[Web page edit records]
╔══

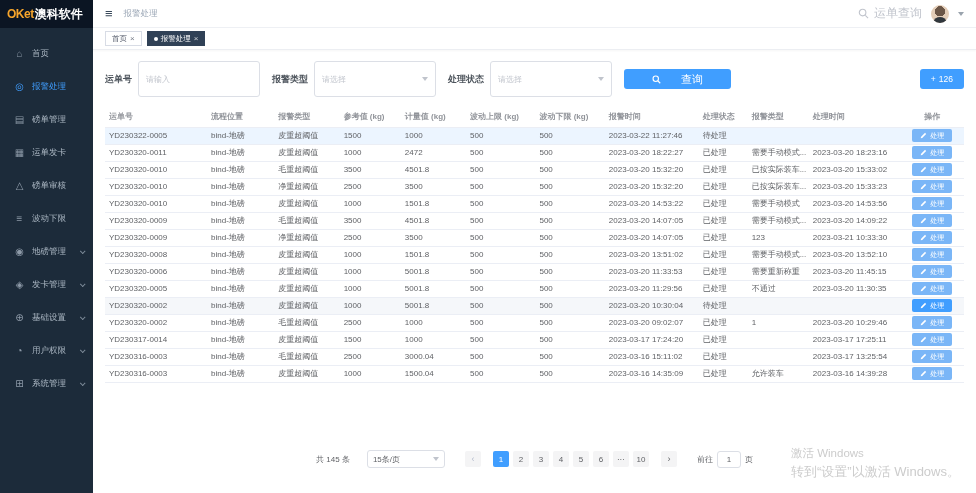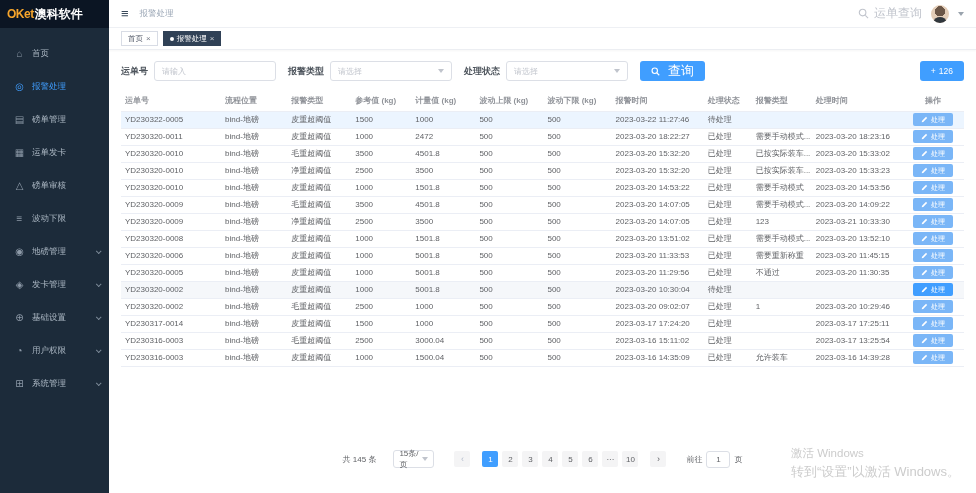--- a/index.html
+++ b/index.html
@@ -7,7 +7,7 @@
   .app { width:976px; height:493px; display:flex; font-family:"Liberation Sans","DejaVu Sans",sans-serif; background:#fff; position:relative; overflow:hidden; }
 
   
-  .sidebar { width:109px; background:#1c2b3a; flex-shrink:0; display:flex; flex-direction:column; }
+  .sidebar { width:93px; background:#1c2b3a; flex-shrink:0; display:flex; flex-direction:column; }
   .logo { height:28px; background:#0b1523; display:flex; align-items:center; padding-left:7px; gap:1px; white-space:nowrap; }
   .logo-en { color:#f6a52c; font-weight:bold; font-size:12px; letter-spacing:-0.5px; }
   .logo-cn { color:#fff; font-weight:bold; font-size:12px; }

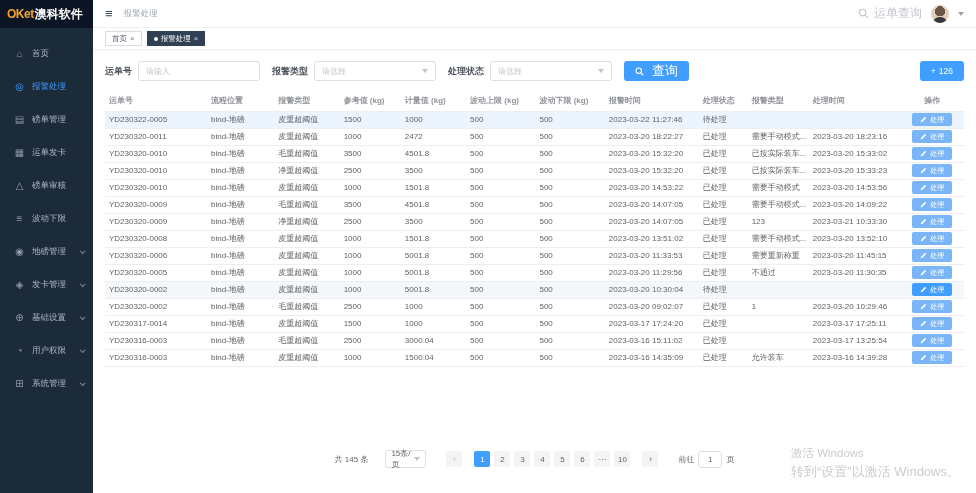--- a/index.html
+++ b/index.html
@@ -41,7 +41,7 @@
   .content { flex:1; padding:5px 12px 0; position:relative; }
   .filterbar { display:flex; align-items:center; padding:6px 0 9px; }
   .f-label { font-size:9px; color:#4d545c; font-weight:bold; margin-right:6px; white-space:nowrap; }
-  .f-input, .f-select { width:122px; height:20px; border:1px solid #dcdfe6; border-radius:3px; display:flex; align-items:center; padding:0 7px; font-size:8px; color:#c0c4cc; background:#fff; margin-right:12px; }
+  .f-input, .f-select { width:122px; height:36px; border:1px solid #dcdfe6; border-radius:3px; display:flex; align-items:center; padding:0 7px; font-size:8px; color:#c0c4cc; background:#fff; margin-right:12px; }
   .f-select { justify-content:space-between; cursor:pointer; }
   .sel-caret { width:0; height:0; border-left:3px solid transparent; border-right:3px solid transparent; border-top:4px solid #c0c4cc; }
   .btn-primary { height:20px; background:#409eff; color:#fff; border:none; border-radius:3px; display:flex; align-items:center; gap:8px; padding:0 11px; font-size:13px; cursor:pointer; font-family:inherit; }

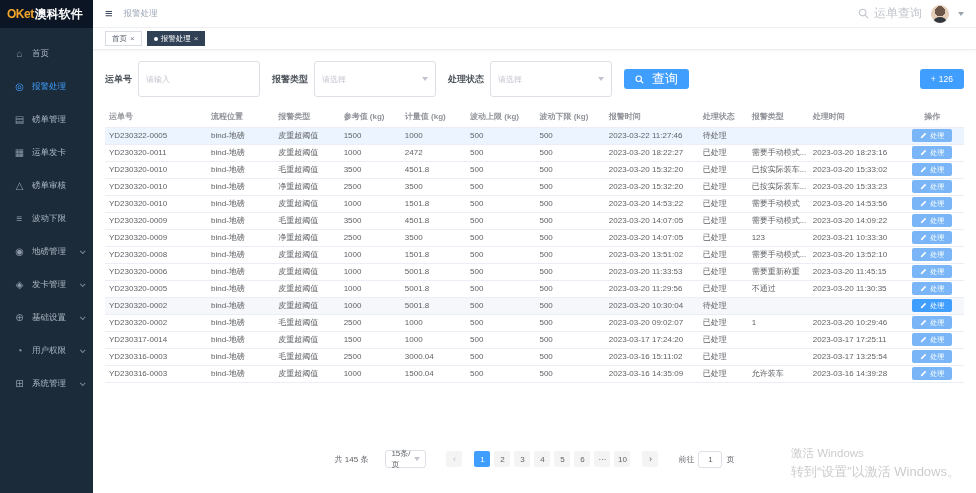--- a/index.html
+++ b/index.html
@@ -44,7 +44,7 @@
   .f-input, .f-select { width:122px; height:36px; border:1px solid #dcdfe6; border-radius:3px; display:flex; align-items:center; padding:0 7px; font-size:8px; color:#c0c4cc; background:#fff; margin-right:12px; }
   .f-select { justify-content:space-between; cursor:pointer; }
   .sel-caret { width:0; height:0; border-left:3px solid transparent; border-right:3px solid transparent; border-top:4px solid #c0c4cc; }
-  .btn-primary { height:20px; background:#409eff; color:#fff; border:none; border-radius:3px; display:flex; align-items:center; gap:8px; padding:0 11px; font-size:13px; cursor:pointer; font-family:inherit; }
+  .btn-primary { height:20px; background:#409eff; color:#fff; border:none; border-radius:3px; display:flex; align-items:center; gap:20px; padding:0 28px; font-size:11px; cursor:pointer; font-family:inherit; }
   .count-btn { margin-left:auto; height:20px; background:#409eff; color:#fff; border:none; border-radius:3px; display:flex; align-items:center; gap:3px; padding:0 11px; font-size:8.5px; cursor:pointer; font-family:inherit; }
 
   table.grid { width:100%; border-collapse:collapse; table-layout:fixed; }

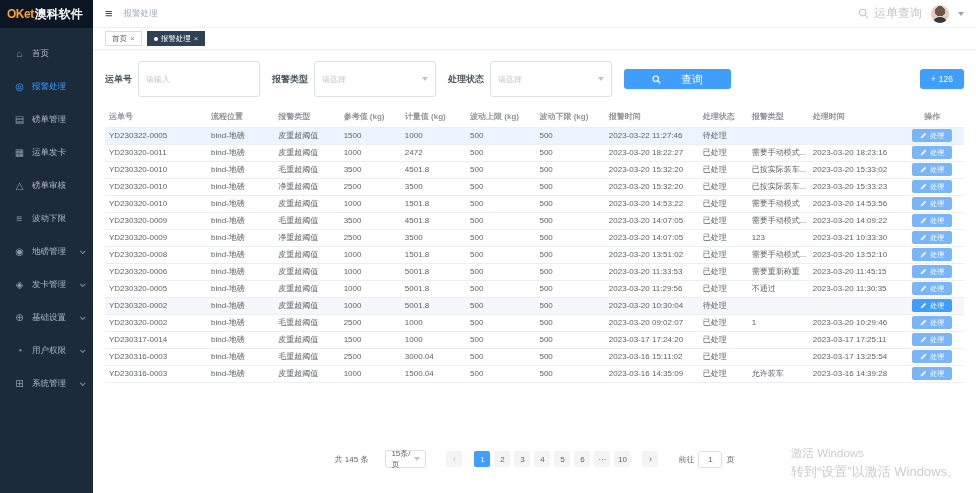--- a/index.html
+++ b/index.html
@@ -59,7 +59,7 @@
   
   .pagination { display:flex; align-items:center; justify-content:center; gap:12px; font-size:8px; color:#606266; position:absolute; left:0; right:0; bottom:25px; }
   .pg-total { margin-right:5px; }
-  .pg-size { width:41px; height:18px; border:1px solid #dcdfe6; border-radius:3px; display:flex; align-items:center; justify-content:space-between; padding:0 5px; color:#606266; background:#fff; cursor:pointer; margin-right:8px; }
+  .pg-size { width:78px; height:18px; border:1px solid #dcdfe6; border-radius:3px; display:flex; align-items:center; justify-content:space-between; padding:0 5px; color:#606266; background:#fff; cursor:pointer; margin-right:8px; }
   .pg-btn { min-width:16px; height:16px; background:#f4f4f5; border:none; border-radius:2px; display:inline-flex; align-items:center; justify-content:center; padding:0 3px; color:#606266; font-size:8px; cursor:pointer; font-family:inherit; }
   .pg-btn.active { background:#409eff; color:#fff; }
   .pg-btn.arrow { color:#b4bccc; font-size:9px; }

╚══

== WHAT IS NEEDED ==
Omit the pictures; restate every entry word for word.

== ANSWER TO THIS EXERCISE ==
--- a/index.html
+++ b/index.html
@@ -7,7 +7,7 @@
   .app { width:976px; height:493px; display:flex; font-family:"Liberation Sans","DejaVu Sans",sans-serif; background:#fff; position:relative; overflow:hidden; }
 
   
-  .sidebar { width:109px; background:#1c2b3a; flex-shrink:0; display:flex; flex-direction:column; }
+  .sidebar { width:93px; background:#1c2b3a; flex-shrink:0; display:flex; flex-direction:column; }
   .logo { height:28px; background:#0b1523; display:flex; align-items:center; padding-left:7px; gap:1px; white-space:nowrap; }
   .logo-en { color:#f6a52c; font-weight:bold; font-size:12px; letter-spacing:-0.5px; }
   .logo-cn { color:#fff; font-weight:bold; font-size:12px; }

--- a/index.html
+++ b/index.html
@@ -41,7 +41,7 @@
   .content { flex:1; padding:5px 12px 0; position:relative; }
   .filterbar { display:flex; align-items:center; padding:6px 0 9px; }
   .f-label { font-size:9px; color:#4d545c; font-weight:bold; margin-right:6px; white-space:nowrap; }
-  .f-input, .f-select { width:122px; height:20px; border:1px solid #dcdfe6; border-radius:3px; display:flex; align-items:center; padding:0 7px; font-size:8px; color:#c0c4cc; background:#fff; margin-right:12px; }
+  .f-input, .f-select { width:122px; height:36px; border:1px solid #dcdfe6; border-radius:3px; display:flex; align-items:center; padding:0 7px; font-size:8px; color:#c0c4cc; background:#fff; margin-right:12px; }
   .f-select { justify-content:space-between; cursor:pointer; }
   .sel-caret { width:0; height:0; border-left:3px solid transparent; border-right:3px solid transparent; border-top:4px solid #c0c4cc; }
   .btn-primary { height:20px; background:#409eff; color:#fff; border:none; border-radius:3px; display:flex; align-items:center; gap:8px; padding:0 11px; font-size:13px; cursor:pointer; font-family:inherit; }

--- a/index.html
+++ b/index.html
@@ -44,7 +44,7 @@
   .f-input, .f-select { width:122px; height:36px; border:1px solid #dcdfe6; border-radius:3px; display:flex; align-items:center; padding:0 7px; font-size:8px; color:#c0c4cc; background:#fff; margin-right:12px; }
   .f-select { justify-content:space-between; cursor:pointer; }
   .sel-caret { width:0; height:0; border-left:3px solid transparent; border-right:3px solid transparent; border-top:4px solid #c0c4cc; }
-  .btn-primary { height:20px; background:#409eff; color:#fff; border:none; border-radius:3px; display:flex; align-items:center; gap:8px; padding:0 11px; font-size:13px; cursor:pointer; font-family:inherit; }
+  .btn-primary { height:20px; background:#409eff; color:#fff; border:none; border-radius:3px; display:flex; align-items:center; gap:20px; padding:0 28px; font-size:11px; cursor:pointer; font-family:inherit; }
   .count-btn { margin-left:auto; height:20px; background:#409eff; color:#fff; border:none; border-radius:3px; display:flex; align-items:center; gap:3px; padding:0 11px; font-size:8.5px; cursor:pointer; font-family:inherit; }
 
   table.grid { width:100%; border-collapse:collapse; table-layout:fixed; }

--- a/index.html
+++ b/index.html
@@ -59,7 +59,7 @@
   
   .pagination { display:flex; align-items:center; justify-content:center; gap:12px; font-size:8px; color:#606266; position:absolute; left:0; right:0; bottom:25px; }
   .pg-total { margin-right:5px; }
-  .pg-size { width:41px; height:18px; border:1px solid #dcdfe6; border-radius:3px; display:flex; align-items:center; justify-content:space-between; padding:0 5px; color:#606266; background:#fff; cursor:pointer; margin-right:8px; }
+  .pg-size { width:78px; height:18px; border:1px solid #dcdfe6; border-radius:3px; display:flex; align-items:center; justify-content:space-between; padding:0 5px; color:#606266; background:#fff; cursor:pointer; margin-right:8px; }
   .pg-btn { min-width:16px; height:16px; background:#f4f4f5; border:none; border-radius:2px; display:inline-flex; align-items:center; justify-content:center; padding:0 3px; color:#606266; font-size:8px; cursor:pointer; font-family:inherit; }
   .pg-btn.active { background:#409eff; color:#fff; }
   .pg-btn.arrow { color:#b4bccc; font-size:9px; }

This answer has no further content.